Pemuda adalah harapan. Melalui semangat dan idealismenya, alternatif-alternatif perubahan tersemaikan. Peran perubahan itulah yang menjadikan pemuda sebagai icon di berbagai belahan dunia.
Sejarah mencatat misalnya bagaimana para mahasiswa Hongaria meluapkan kegelisahannya terhadap kenyataan negaranya yang telah menjadi boneka bagi Uni Sovyet. Pada tanggal 22 Oktober 1956, kegelisahan itu dirumuskan dalam sebuah manifesto politik mahasiswa yang berjumlah 14 butir. Keesokan harinya disusul dengan digelarnya demonstrasi akbar di lapangan Yosef Bem. Ternyata dukungan masyarakat amat tinggi terhadap manifesto tersebut.
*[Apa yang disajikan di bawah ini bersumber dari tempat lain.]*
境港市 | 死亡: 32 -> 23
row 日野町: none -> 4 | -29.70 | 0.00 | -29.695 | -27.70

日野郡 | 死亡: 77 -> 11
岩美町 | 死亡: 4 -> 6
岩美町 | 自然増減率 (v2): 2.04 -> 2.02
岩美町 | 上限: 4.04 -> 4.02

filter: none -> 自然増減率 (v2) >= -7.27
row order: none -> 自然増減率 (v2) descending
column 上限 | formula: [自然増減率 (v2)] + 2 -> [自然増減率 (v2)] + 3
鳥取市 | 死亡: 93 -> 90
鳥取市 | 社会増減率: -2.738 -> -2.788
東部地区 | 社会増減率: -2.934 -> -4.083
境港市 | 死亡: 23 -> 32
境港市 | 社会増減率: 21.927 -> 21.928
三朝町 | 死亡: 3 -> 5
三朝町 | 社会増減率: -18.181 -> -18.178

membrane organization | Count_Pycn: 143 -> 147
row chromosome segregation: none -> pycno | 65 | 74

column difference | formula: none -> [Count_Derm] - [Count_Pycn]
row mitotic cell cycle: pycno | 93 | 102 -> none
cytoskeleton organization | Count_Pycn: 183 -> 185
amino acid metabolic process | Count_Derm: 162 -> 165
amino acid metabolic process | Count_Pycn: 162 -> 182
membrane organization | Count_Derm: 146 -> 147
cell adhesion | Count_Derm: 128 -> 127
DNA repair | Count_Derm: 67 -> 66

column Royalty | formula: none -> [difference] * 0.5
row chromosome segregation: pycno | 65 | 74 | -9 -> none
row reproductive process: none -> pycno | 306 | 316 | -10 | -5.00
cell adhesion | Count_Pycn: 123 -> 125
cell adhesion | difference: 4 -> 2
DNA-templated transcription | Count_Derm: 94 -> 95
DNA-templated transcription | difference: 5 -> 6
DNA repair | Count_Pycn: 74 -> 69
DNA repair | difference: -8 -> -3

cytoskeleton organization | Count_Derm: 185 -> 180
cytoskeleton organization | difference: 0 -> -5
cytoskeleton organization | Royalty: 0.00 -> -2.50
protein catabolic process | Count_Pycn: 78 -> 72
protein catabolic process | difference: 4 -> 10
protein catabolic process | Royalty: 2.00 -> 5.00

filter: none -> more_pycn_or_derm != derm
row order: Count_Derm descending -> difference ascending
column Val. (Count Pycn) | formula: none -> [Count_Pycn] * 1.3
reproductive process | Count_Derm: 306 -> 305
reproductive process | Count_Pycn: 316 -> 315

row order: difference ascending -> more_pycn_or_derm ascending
Walaupun akhirnya revolusi damai itu berubah menjadi revolusi berdarah, mereka dibanatai oleh 15.000 polisi rahasia AVH yang didukung oleh tentara Uni Sovyet. Demikian juga revolusi Aljazair Tahun 1954. Menyikapi penjajahan Perancis yang kian memuncak, mahasiswa Aljazair mengorganisasikan diri kedalam dua bentuk. Yaitu Organisasi Militer yang bernama Tentara Pembebasan Nasional dan Organisasi Politik yang bernama Front Pembebasan Nasional. Melalui dua bentuk organisasi itu mahasiswa Aljazair berhasil memperjuangkan kemerdekaan negerinya walau banyak diantara mereka yang menjadi korban dengan siksaan yang keji. Misalnya, Balkacem Zeddour yang dimasukkan kedalam karung dengan pemberat batu, ditenggelamkan ke laut hingga meninggal. Tapi pengorbanan mereka menjadi penyemangat bangsa Aljazair hingga akhirnya merdeka pada 5 Juli 1962.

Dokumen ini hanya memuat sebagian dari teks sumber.